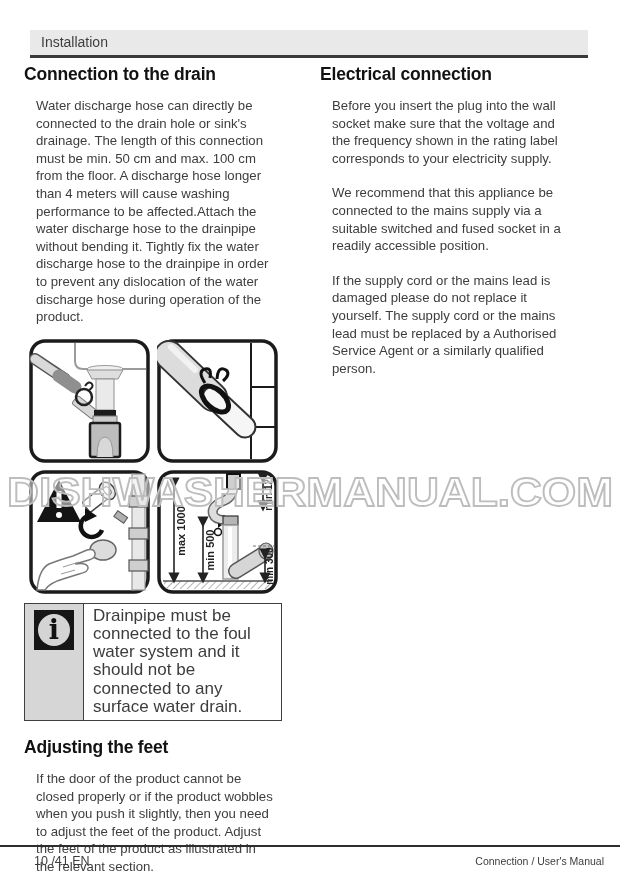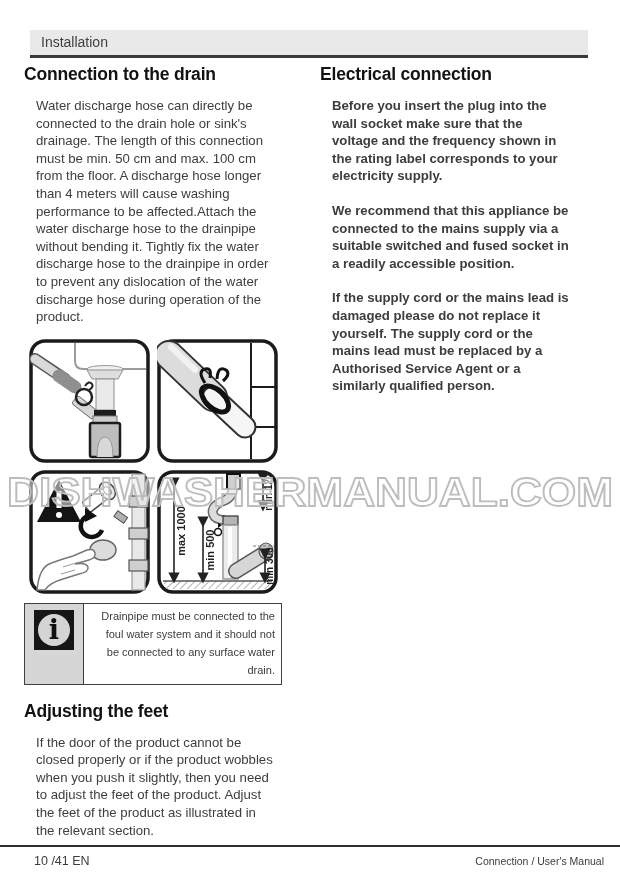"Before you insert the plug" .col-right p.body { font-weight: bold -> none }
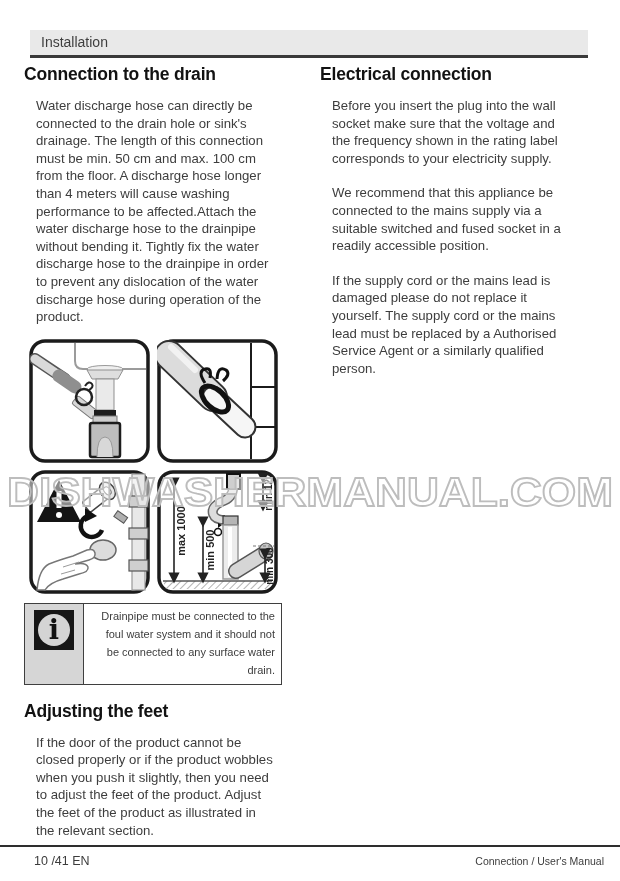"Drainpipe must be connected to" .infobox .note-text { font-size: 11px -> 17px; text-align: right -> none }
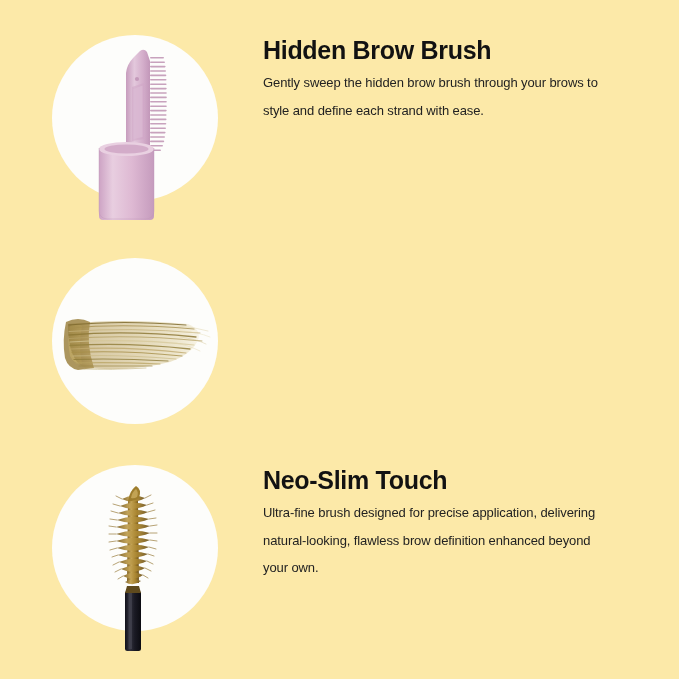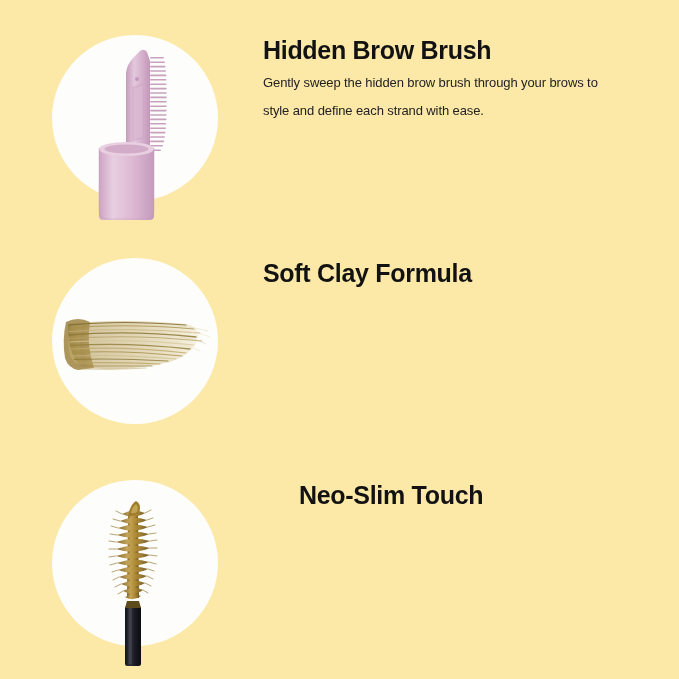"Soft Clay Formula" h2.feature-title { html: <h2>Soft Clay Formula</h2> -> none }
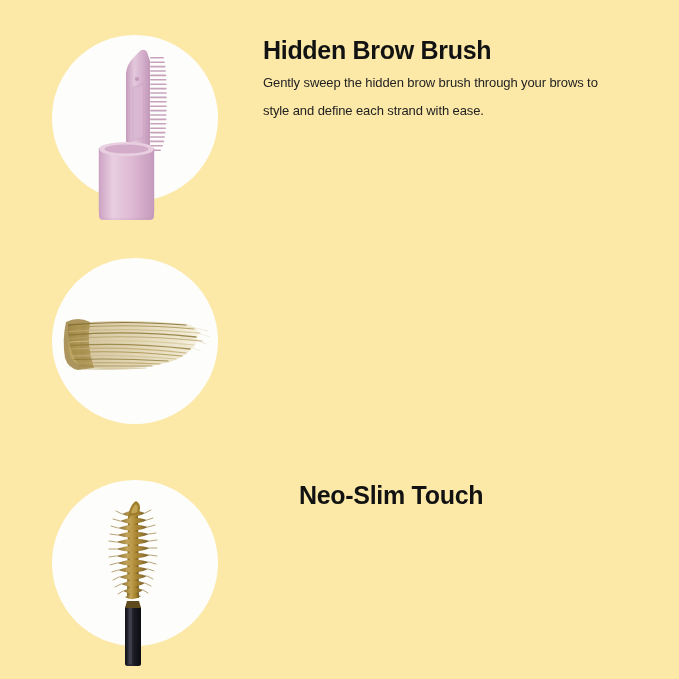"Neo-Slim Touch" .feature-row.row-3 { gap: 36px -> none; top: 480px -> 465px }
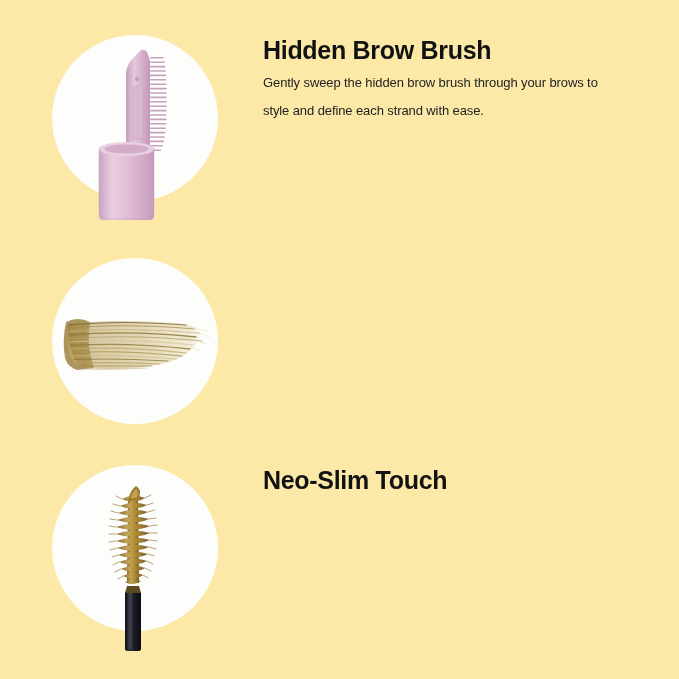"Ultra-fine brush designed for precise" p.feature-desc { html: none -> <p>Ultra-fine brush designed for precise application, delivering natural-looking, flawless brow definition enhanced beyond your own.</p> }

━━━━━━━━

WORK REQUIRED: Beginning with the line that contains "html: <h2>Soft Clay", output each line of the material above through the last one exactly as it stands. Do not include the pictures.

EXERCISE RESPONSE:
"Soft Clay Formula" h2.feature-title { html: <h2>Soft Clay Formula</h2> -> none }
"Neo-Slim Touch" .feature-row.row-3 { gap: 36px -> none; top: 480px -> 465px }
"Ultra-fine brush designed for precise" p.feature-desc { html: none -> <p>Ultra-fine brush designed for precise application, delivering natural-looking, flawless brow definition enhanced beyond your own.</p> }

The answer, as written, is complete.